A Christmas Day rescue is being hailed as a miracle after a young man survived being buried under snow and ice for about five hours.

Police in Austria were notified on Wednesday that a 26-year-old skier had not returned from the slopes and went to investigate. Another man told police he had managed to call the avalanche victim on his cellphone, but all he heard was “crackling noises,” according to the BBC.

Skiers in the area are required to wear avalanche transceivers, and the rescue team was able to locate the man on a slope of Mount Pleschnitzzinken, in Upper Styria. The skier was located two hours after authorities were notified but had already been buried for about three hours before that.

The rescue team and dogs dug the man out from the three feet of snow that the avalanche had buried him under. He suffered hypothermia but is expected to be fine.

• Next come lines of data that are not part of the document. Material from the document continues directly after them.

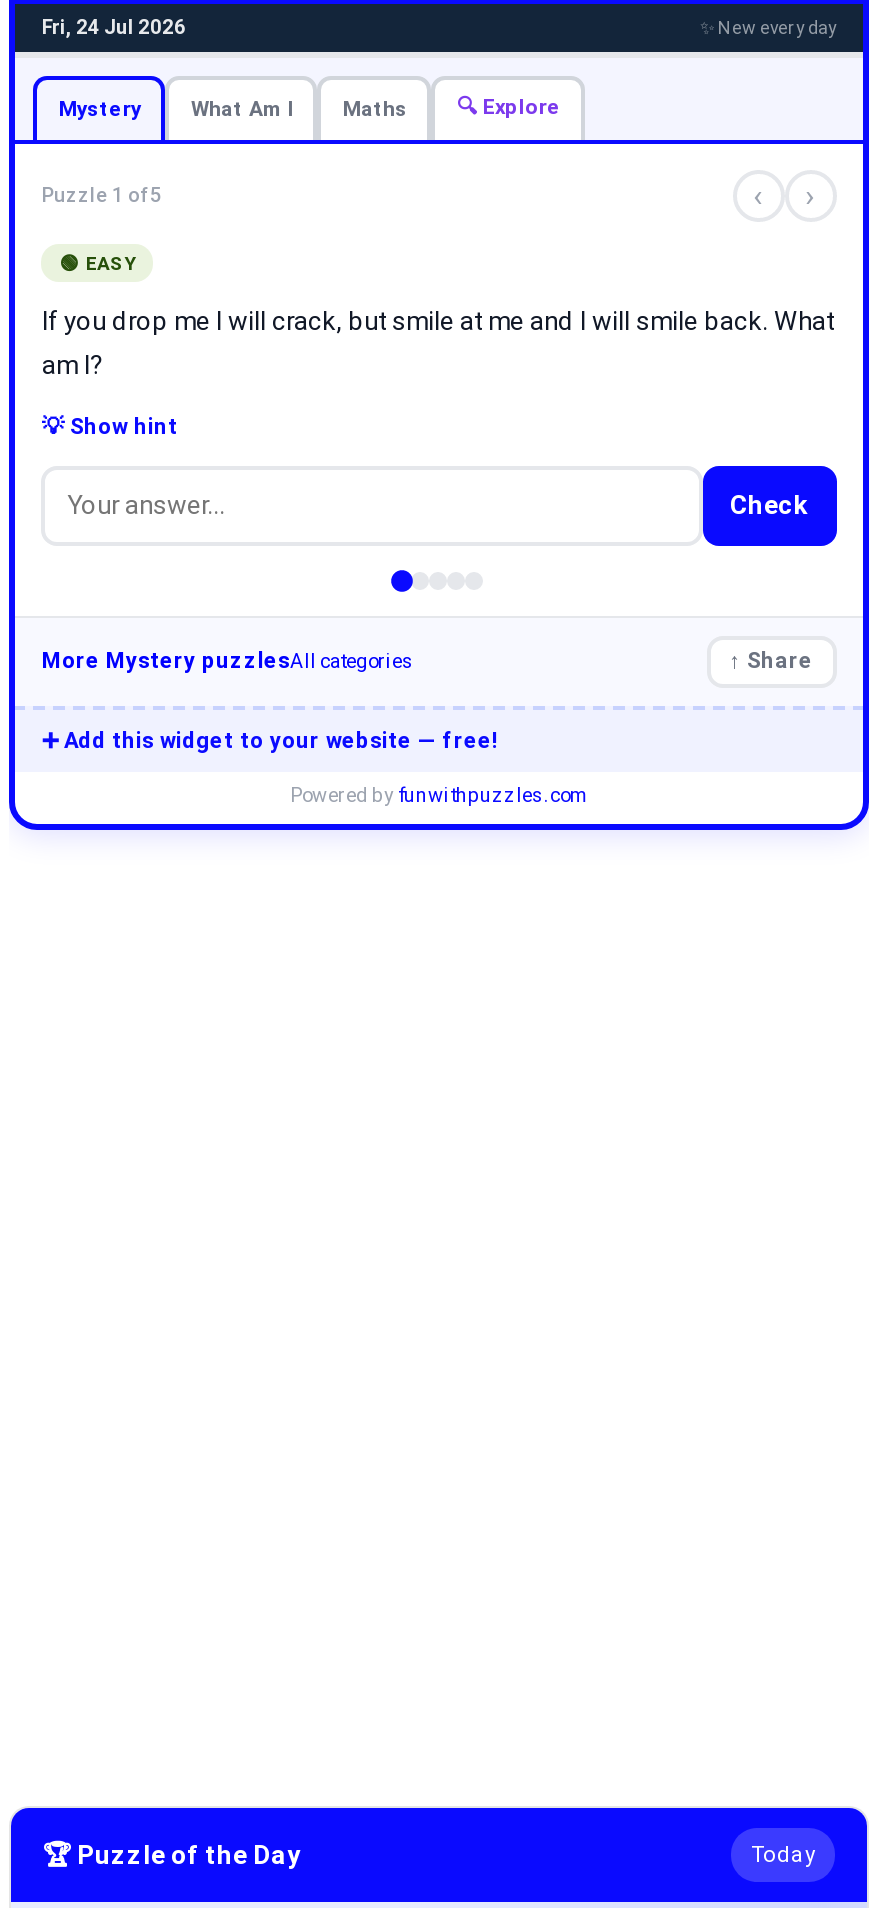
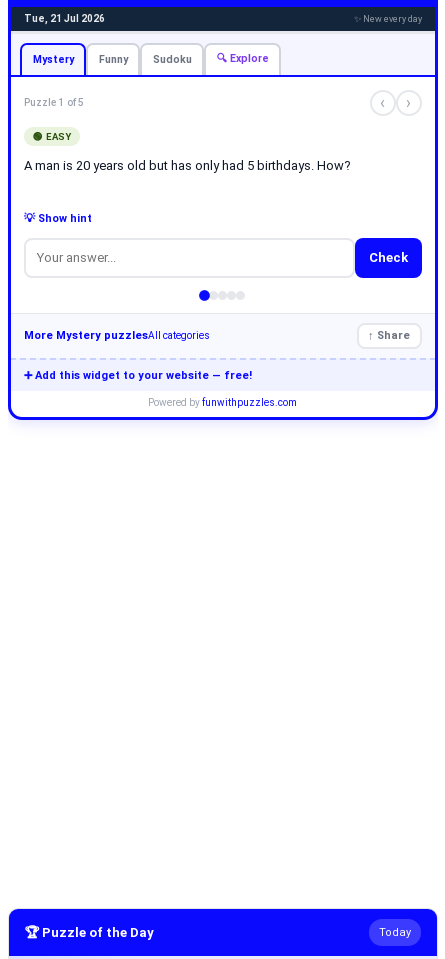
- Fri, 24 Jul 2026
+ Tue, 21 Jul 2026

- What Am I
- Maths
+ Funny
+ Sudoku

- If you drop me I will crack, but smile at me and I will smile back. What
- am I?
+ A man is 20 years old but has only had 5 birthdays. How?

“You can’t move under a blanket of snow like this,” Stefan Schrock of the Styria mountain rescue service said. “The man was extremely lucky he had a big enough air pocket under the blanket of snow, so he had oxygen, too, and was able to breathe.”

According to Schrock, surviving for that long after an avalanche only happens once every five years in the Alps. In most cases, a person needs to be rescued within 15 minutes in order to survive.

Earlier this month, a man in Alaska survived for more than an hour after being buried upside down in an avalanche. His rescue was also described as a miracle.